Steve felt his eyeballs almost explode. "Wh - Thor, please! Now's not the time to rub one out! If you were gonna do that, it should've happened at least thirty minutes ago! In a bathroom or - somewhere I'm not!"

Thor raised his golden brows, thickly muscled arm pumping away. "Rub one out?" He laughed heartily. "Fear not, friend. There are no mystical djinn in lamps in my loincloth. I merely ready my manhood for appraisal."

"Appraisal?!" Steve couldn't believe this. "By who? Is Jane here tonight?"

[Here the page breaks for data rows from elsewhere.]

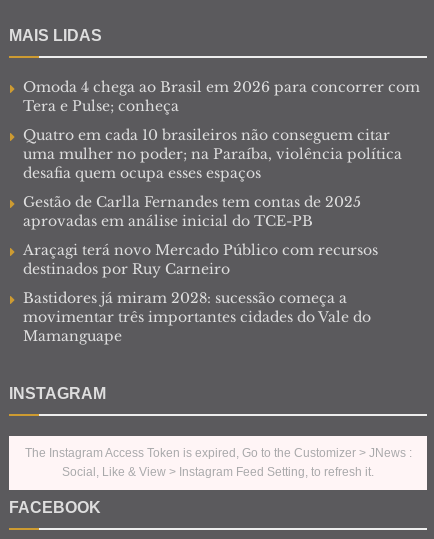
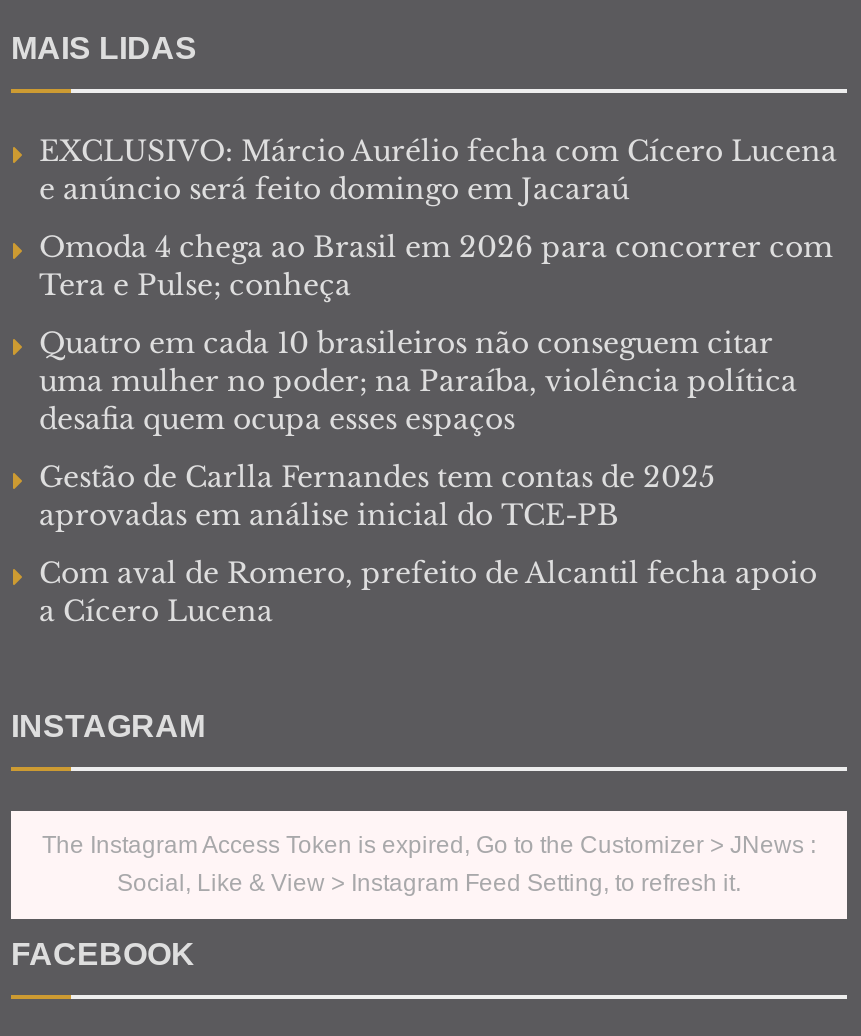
+ EXCLUSIVO: Márcio Aurélio fecha com Cícero Lucena
+ e anúncio será feito domingo em Jacaraú

moved down: Omoda 4 chega ao Brasil em 2026 para concorrer com | Tera e Pulse; conheça | Quatro em cada 10 brasileiros não conseguem citar | uma mulher no poder; na Paraíba, violência política | desafia quem ocupa esses espaços | Gestão de Carlla Fernandes tem contas de 2025 | aprovadas em análise inicial do TCE-PB

- Araçagi terá novo Mercado Público com recursos
- destinados por Ruy Carneiro
- Bastidores já miram 2028: sucessão começa a
- movimentar três importantes cidades do Vale do
- Mamanguape
+ Com aval de Romero, prefeito de Alcantil fecha apoio
+ a Cícero Lucena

"Jane? Nay, she has a study in the Arctic. But the other hundreds of ladies - and indeed, most men - will be avidly regarding our pleasure posts. You should do something about the, ah, rather relaxed nature of yours."

"Did... you just say 'pleasure posts'. What -" Steve slapped a hand over his face, rubbing one cheek. "Thor, I don't know if this is how you do things in Asgard, but here in America - "

"You talk too much. We're almost due for the ring." Thor moved fast, surging up to Steve and clapping his free hand on Steve's groin, fondling it roughly. "They paid millions for this! Though this wrestling match will not be done as it should be, in the nude, we must make it as close to true wrestling as we can. They want to see you, Steve, and myself!"

"No! No, no, Thor, this isn't - " Steve blushed and sputtered and tried to shove Thor's hand away, but to his alarm, the man's technique was flawless. Already Steve Junior was responding in a big way.

Thor beamed, caressing more firmly. "Yes, you see? Much better! Now you're twice as attractive. The charity will fill its coffers with gold for the children! Truly, you are a hero!"

"AND NOW," came the unmistakeably gleeful voice of Tony from the arena he had rented out, "THE SHOW YOU'VE BEEN WAITING FOR: CAPTAIN AMERICA VERSUS THOR, THE GOD OF THUNDER! GET THOSE DOLLARS READY, LADIES, BECAUSE THE TREES HOLDING UP THESE BANANA HAMMOCKS ARE WORTH PAYING FOR!"

Thor's eyes glinted. "Remind me to ask him later why fruit is relevant."


End file.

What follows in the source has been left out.